Wenn der Druck bei der Arbeit zu viel wird

Heftige Statistik: Mehr als doppelt so viele Krankheitstage durch Psycho-Stress

26. März 2019 - 14:55 Uhr

Bedenkliche Entwicklung in den vergangenen 10 Jahren

Psychische Leiden führen zu immer mehr Fehltagen im Job. Innerhalb von nur 10 Jahren hat sich die Zahl der Ausfälle in Deutschland mehr als verdoppelt - von rund 48 Millionen im Jahr 2007 auf 107 Millionen im Jahr 2017. Welche Faktoren dazu führen und warum das gerade langfristig ein Problem ist, erklären Experten im Video.

Menschlicher und wirtschaftlicher Druck

Die nun von den Zeitungen der Funke Mediengruppe veröffentlichten Zahlen legte das Bundesarbeitsministerium auf eine Anfrage der Linksfraktion im Bundestag vor. Und der massive Anstieg zeugt nicht nur von schwerwiegendem Druck auf menschlicher Ebene: Die durch die Krankheitstage entstandenen wirtschaftlichen Ausfallkosten in diesem Zeitraum haben sich sogar fast verdreifacht - von 12,4 Milliarden auf 33,9 Milliarden Euro.

Ist meine Arbeit sinnvoll?

Laut DAK-Gesundheit ging die Zahl an Fehltagen ihrer Versicherten, die durch psychische Krankheiten ausgelöst wurden, 2018 im Vergleich zum Vorjahr erstmals seit 2006 zurück - um 5,6 Prozent. Dennoch sind psychische Leiden immer noch die dritthäufigste Ursache für Fehltage (15,2 Prozent). An erster Stelle standen Erkrankungen des Muskel-Skelett-Systems (20,9), an zweiter Atemwegsleiden (16,0).

Wie der AOK-Fehlzeiten-Report zeigt, leiden Beschäftigte deutlich öfter an psychischen Beschwerden, wenn sie ihre Arbeit als wenig sinnvoll erachten und deshalb unzufrieden damit sind.

„Viele Arbeitgeber fahren auf Verschleiß"

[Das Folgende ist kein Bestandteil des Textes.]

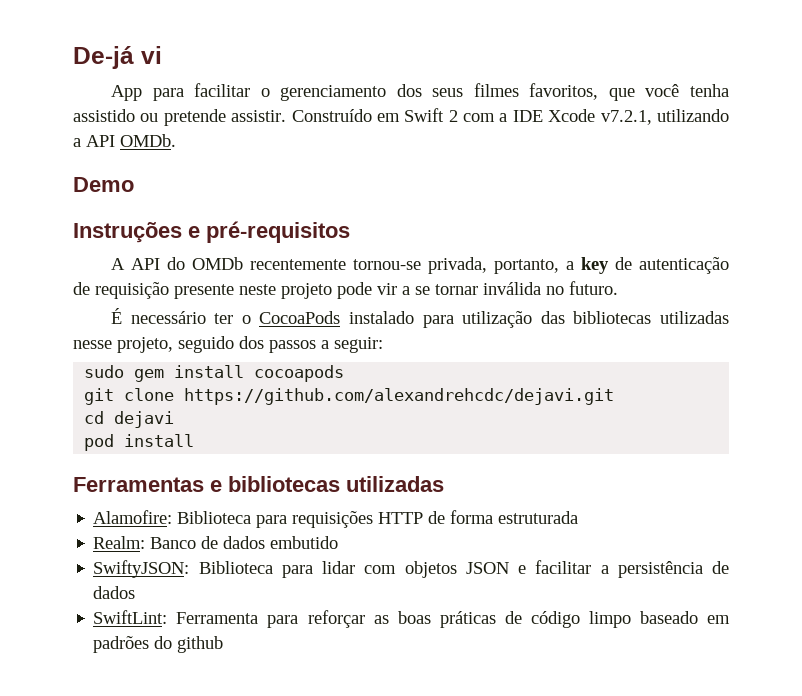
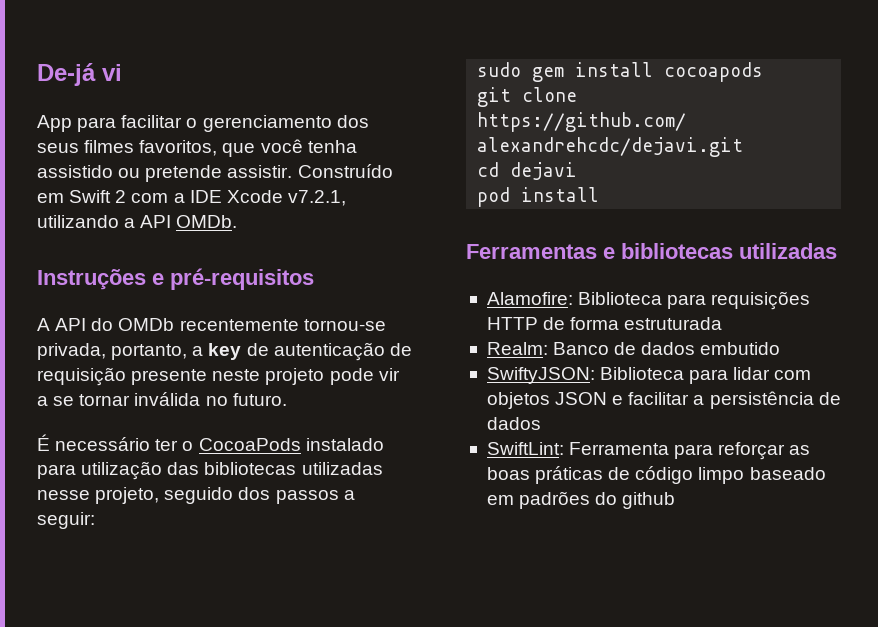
[73,177,134,192] // Demo -> (238, 221) none

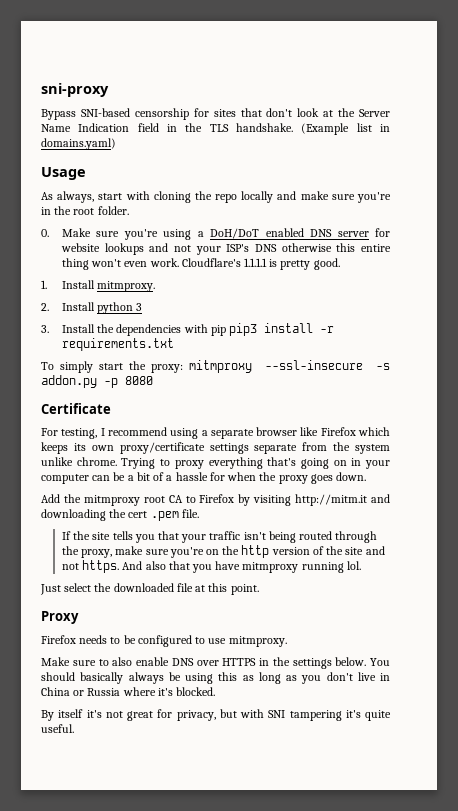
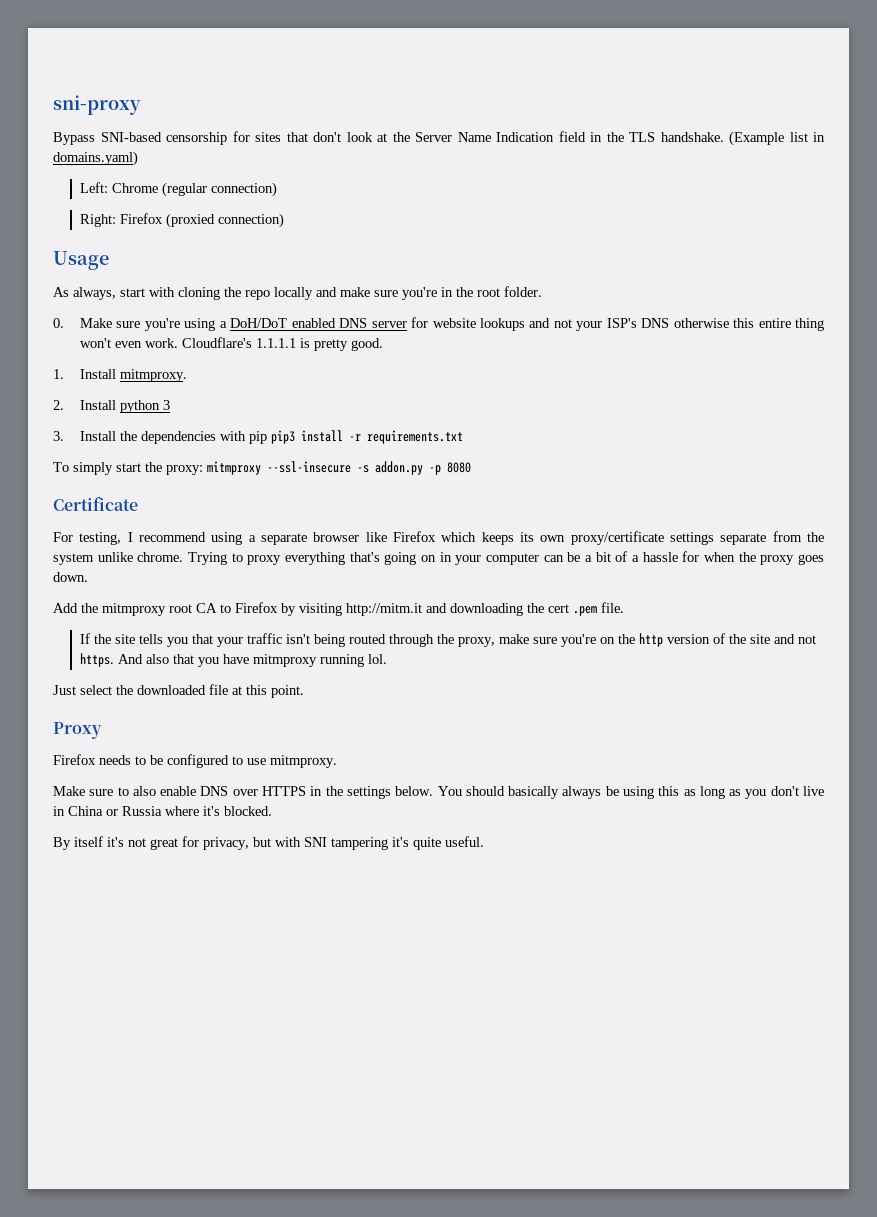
(116, 144) none -> [80,182,278,197] [80,213,285,228] // Left: Chrome (regular connection) // Right: Firefox (proxied connection)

​Die Bundesregierung sieht vor allem die Arbeitgeber in der Pflicht: Gegen psychische Belastungen würden keine neuen Arbeitsschutzregeln helfen, zitieren die Funke-Zeitungen aus der Antwort der Regierung.

Jutta Krellmann, arbeitspolitische Sprecherin der Linksfraktion, kritisierte diese Haltung scharf: "Viele Arbeitgeber fahren auf Verschleiß: Starker Druck, hohe Flexibilität - immer schneller, immer mehr. Beschäftigte werden über ihre Belastungsgrenze getrieben", sagte sie den Funke-Zeitungen. "Die Bundesregierung schaut Däumchen drehend zu."